The central points are, of course, the humane and realistic ones made by the articles themeselves, expressly and implicitly, which I will summarise as: patients come in all shapes and sizes; if a patient happens to be ‘recording shaped’, he or she is still entitled to advice and treatment..

 

And as the director of MPS indicates: the world changes.

 

Now for some notes of caution:

 

1. It will take some time for this to sink in at ‘medic level’, and there is still plently of time and scope for ‘backlash.’ I would continue to be cautious about overt recording unless and until it’s clear you won’t be ‘bullied or banned’ on account of it. Time will tell.

 

2. You will find commentary in this thread and elsewhere about the possible dangers of posting what some might claim to be ‘personal data’ as regards a physician on the net. (i.e by putting some or all of your recording on it - at youtube, for instance). Despite the upbeat tone of the articles, please may I urge you not to do this. Quite apart from the potential legal pitfalls, it does no good to ‘the cause’ if patients behave in a ‘cheap’ and irresponsible fashion.

 

I think that the vast majority of patients who wish to keep records of how they are treated want to do so for good and sensible reasons, for the benefit of their healthcare.
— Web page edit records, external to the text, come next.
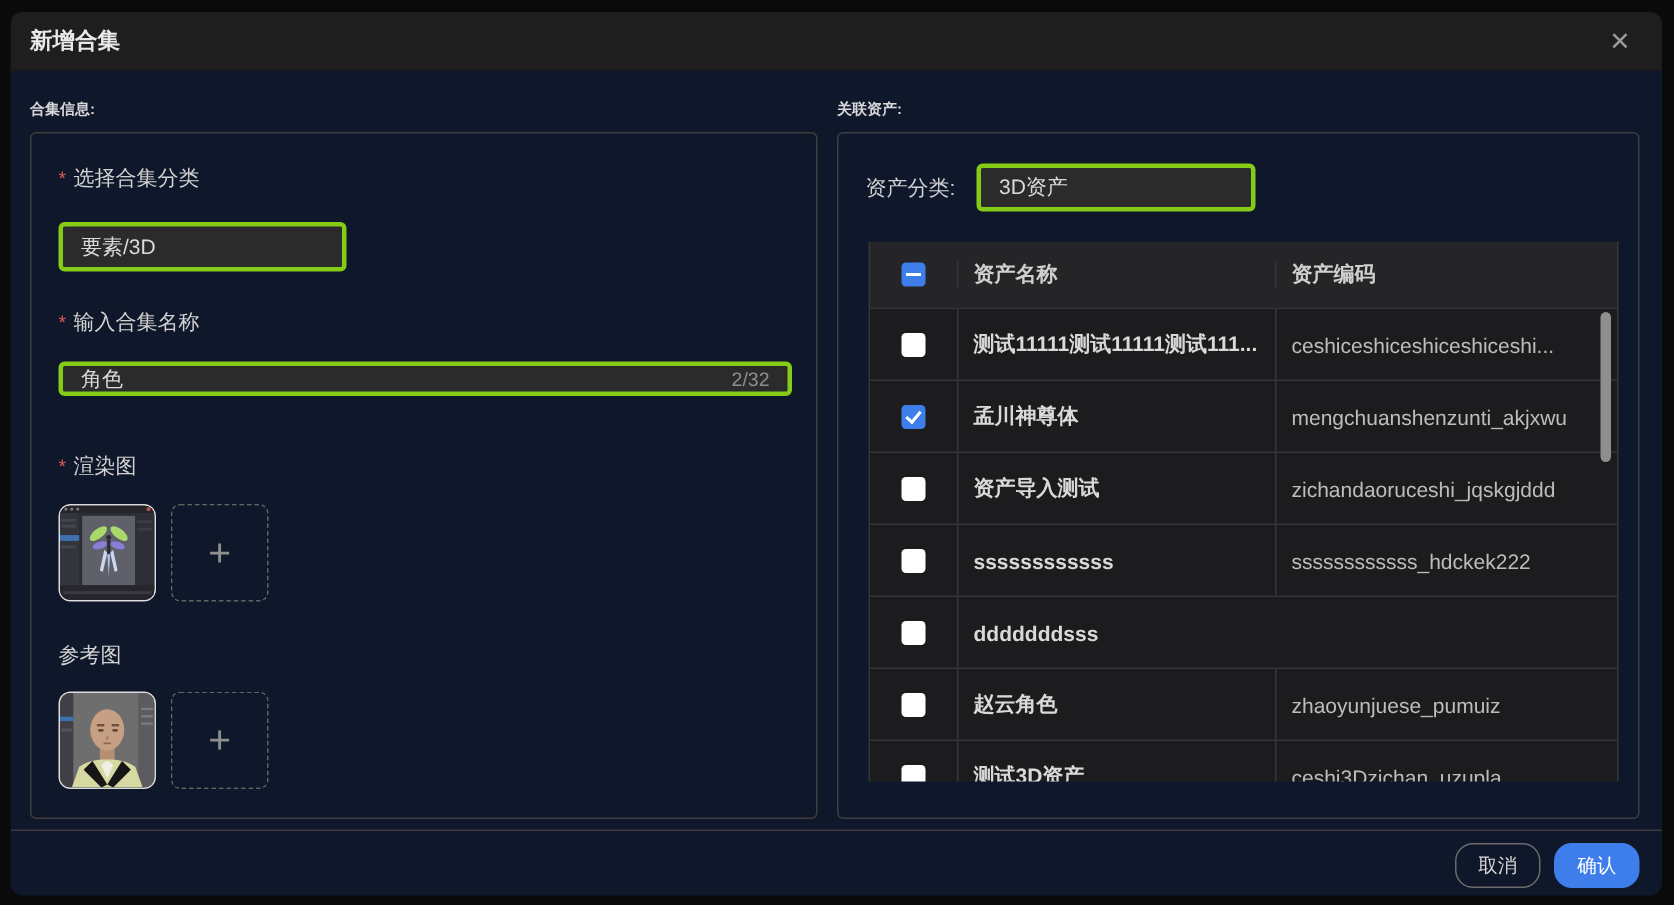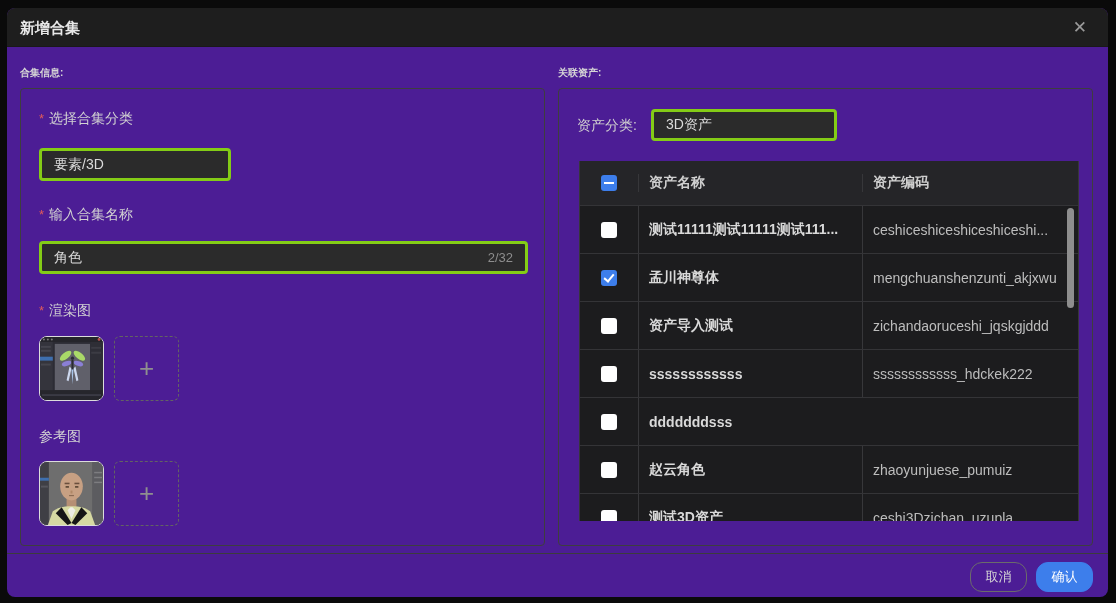"新增合集" .modal { background: #4c1d95 -> #0f172a }
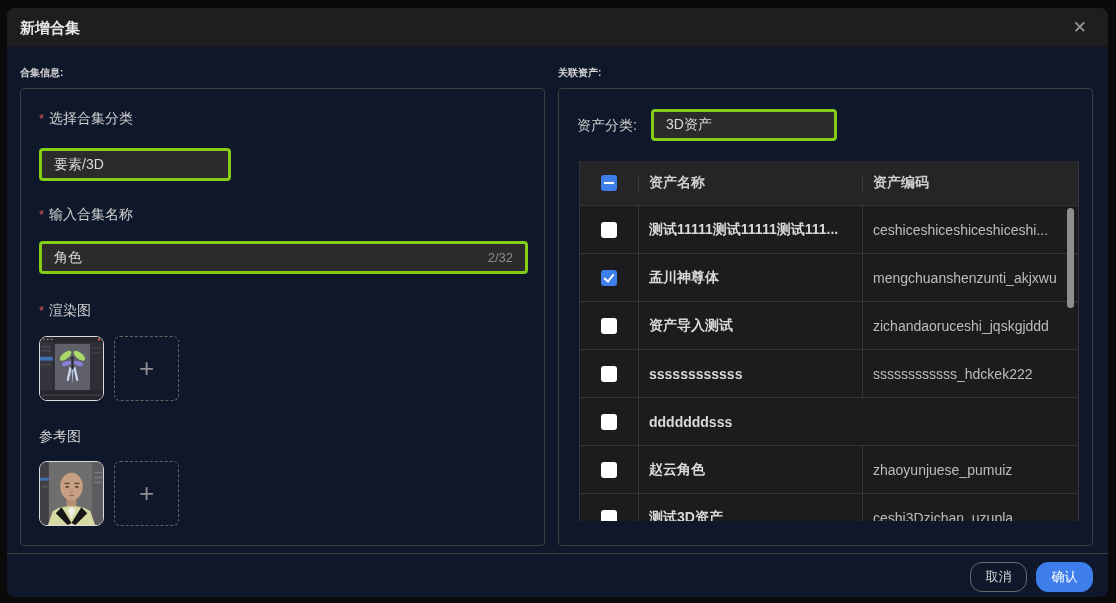"资产编码" .c-code { margin-left: 12px -> none }
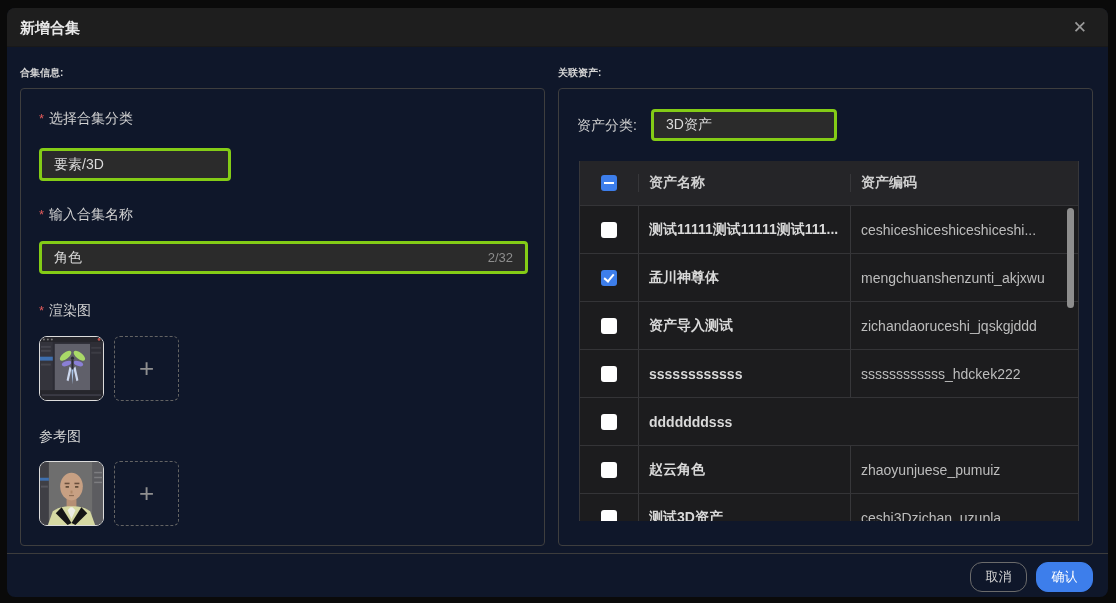"角色" div.tbox { height: 33px -> 23px }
They won’t be helped by adverse publicity attracted by the gormless.

 

3. The advice to doctors about asking for a copy of any recording could prove a ‘headache’. I think the notion of a doctor being entitled to a recording if a patient requires one, does indeed deserve fair consideration - but I don’t think it should be the patient’s job to amplify the doctor’s notes. (And one could get into timing, format, virus-checking, storage, transmission etc. discussions, all of which could impede a patient’s path to and through care.)

 

I suggest a ‘recording patient’ should be prepared to agree to clinicians making recordings themselves, if they want to - subject to the same confidentialty considerations as attend any other medical record, of course. That should cover it.

 

All in all though, it’s been a very good week for the recording patient indeed!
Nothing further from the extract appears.